Depuis le 7 juillet 2021, le règlement (UE) 2021/963 pris en application du règlement (UE) 2016/429 ne permet plus l’exclusion de la consommation d’un équidé par choix de son détenteur ou son propriétaire. La gestion du statut d’un équidé vis-à-vis de la consommation humaine est uniquement liée aux enjeux de traçabilité sanitaire. »
[9] IFCE – Chiffres clés 2023 – BILAN STATISTIQUE DE LA FILIÈRE ÉQUINE FRANÇAISE – DONNÉES 2022
[10] IFCE – Nouveaux tarifs pour le service d’équarrissage mutualisé ATM Equidés-ANGEE
[11] Décret n° 2022-1012 du 18 juillet 2022 relatif à la protection des animaux de compagnie et des équidés contre la maltraitance animale
[12] 66 000 emplois en activité principale en 2018.

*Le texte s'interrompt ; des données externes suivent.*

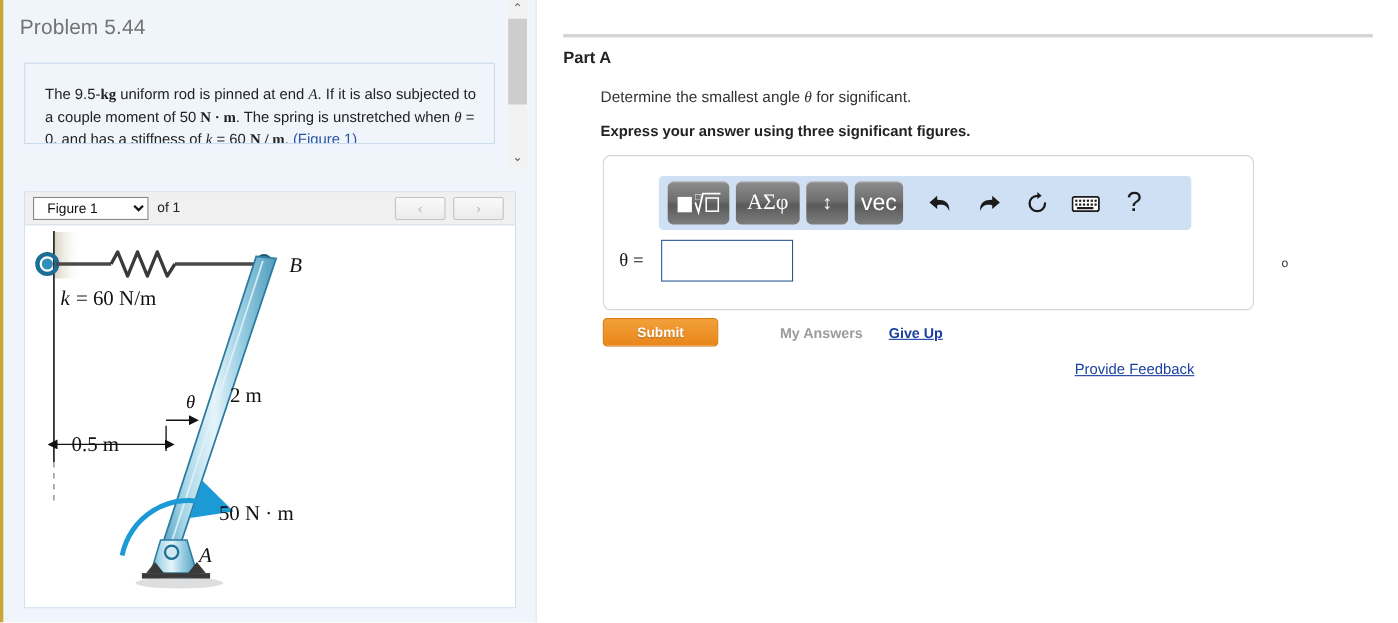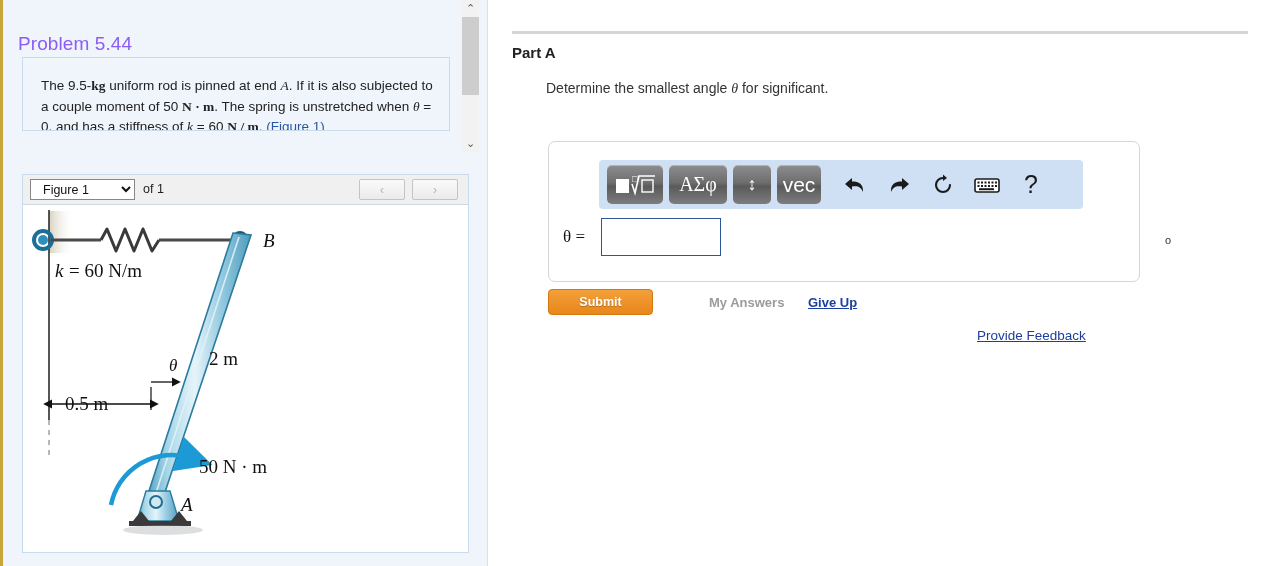--- a/index.html
+++ b/index.html
@@ -15,23 +15,22 @@
   
   .left-panel {
     position: absolute; left: 0; top: 0;
     width: 488px; height: 566px;
     background: #F0F5FB;
     border-left: 3px solid #C9A63C;
     border-right: 1px solid #d9e2ec;
   }
   .problem-title {
     position: absolute; left: 15px; top: 15px;
-    font-size: 19px; color: #8b5cf6; font-weight: normal;
+    font-size: 19px; color: #737373; font-weight: normal;
     letter-spacing: 0.1px;
-    margin-top: 18px;
   }
   .problem-box {
     position: absolute; left: 19px; top: 57px;
     width: 428px; height: 74px;
     border: 1px solid #c9dbed;
     background: #F0F5FB;
     overflow: hidden;
   }
   .problem-text {
     position: absolute; left: 18px; top: 18px; right: 10px;
@@ -321,20 +320,21 @@
   <div class="right-panel">
 
     <div class="hr-top"></div>
 
     <div class="part-title">Part A</div>
 
     <div class="question">
       <span>Determine the smallest angle </span><span class="mi">θ</span><span> for significant.</span>
     </div>
 
+    <div class="instruct">Express your answer using three significant figures.</div>
 
     <div class="answer-card">
 
       <div class="mathbar">
 
         <div class="mbtn b1">
           <svg width="42" height="26" viewBox="0 0 42 26" xmlns="http://www.w3.org/2000/svg">
             <rect x="2" y="7" width="13" height="14" fill="#fff"></rect>
             <text x="18" y="10" font-family="Liberation Serif, serif" font-size="9" fill="#fff">□</text>
             <path d="M18,12 L21,21 L25,4 L41,4" fill="none" stroke="#fff" stroke-width="1.6"></path>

[13] IFCE – Equipédia : Les usagers « hors structure » : chiffres clés
[14] Guide de bonnes pratiques pour l’application des engagements de la Charte pour le bien-être équin
à retenir
- La filière équine française regroupe de nombreuses activités allant des activités de sport et loisir à la production de viande et de lait
- Du point de vue de la loi, tous les chevaux sont des animaux d'élevage
- Ce statut facilite l'acquisition de prairie pour faire pâturer les chevaux ou produire du fourrage
- Changer le statut juridique du cheval en animal de compagnie ne semble pas être la clé pour garantir son bien-être
Je crois que la clé est de voir les activités avec le cheval comme un partenariat et non comme un acte de consommation.